La figure du prêtre s’illumina d’un sourire béatifique :

— Oh, Huguette, s’écria-t-il, mon dernier regret de ta présence dans ce territoire semé d’embûches et de périls, vient de s’envoler…

— Vous êtes content maintenant de m’avoir emmenée, mon oncle ?

— Oui, oui.

— Mais pourquoi ?

Le prêtre dit d’une voix douce et grave :

— Pendant que je tenterai de diriger vers Dieu la génération d’aujourd’hui, tu enseigneras les grandes vérités éternelles à la génération de demain, tu prépareras les enfants, tu construiras le solage auquel le prêtre ajoutera le reste de la maison de Dieu…

Les percherons hennirent.

Puis d’un commun accord, ils prirent le petit trot.

— Mais qu’ont-ils donc ?

Huguette opina :

— Ils doivent sentir l’eau fraîche.

En effet les bêtes s’immobilisèrent bientôt le long d’un petit cric à l’eau diaphane.

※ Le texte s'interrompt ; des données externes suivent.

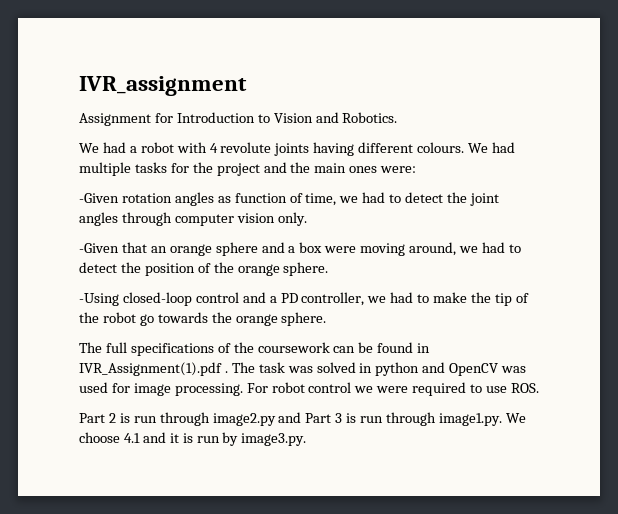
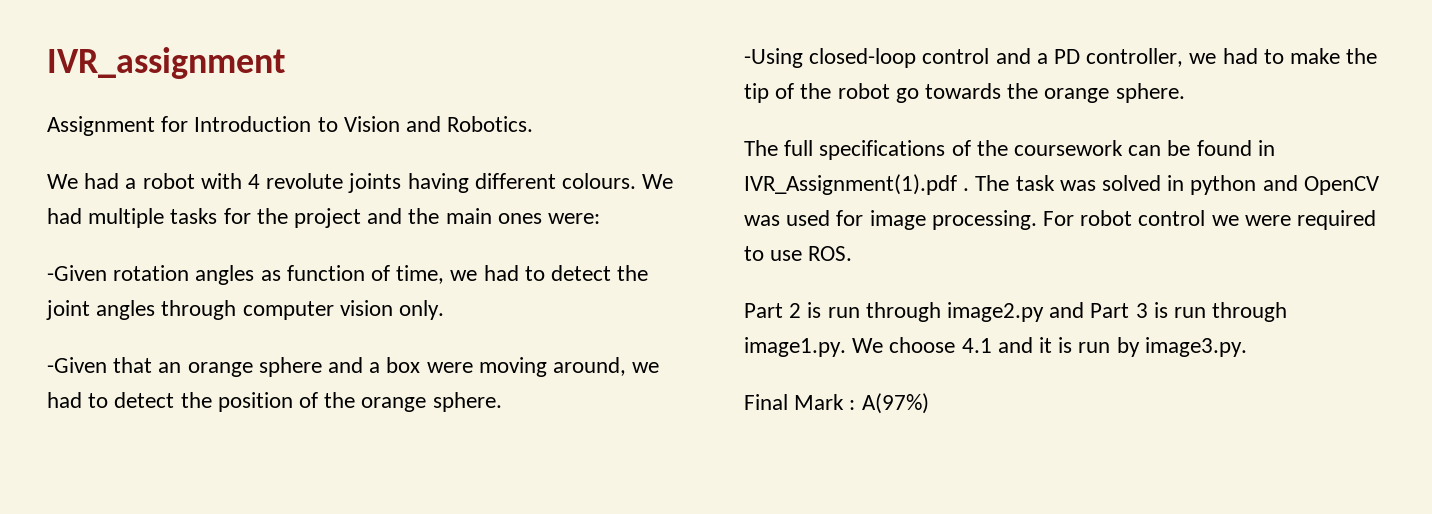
+ Final Mark : A(97%)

Pendant que Bobo et Baba buvaient, une plainte faible, humaine, se fit entendre.

Bobo releva la tête et hennit.

Baba l’imita.

Le prêtre et sa nièce se regardèrent.

Nouveau gémissement.

Ça semblait venir de derrière une ondulation de la plaine, de l’autre côté du cric.

Huguette dit :

— Je vais voir.

— Non, non, pas toute seule.

— Me pensez-vous faite en porcelaine, mon oncle ?

— Je t’accompagne, petite.

— Attendez.

La jeune fille releva légèrement sa jupe pour atteindre sa besace d’où elle sortit un pistolet de vague dénomination…

— Oh, fit le prêtre, je ne savais pas que tu étais armée ; je ne sais si je dois permettre…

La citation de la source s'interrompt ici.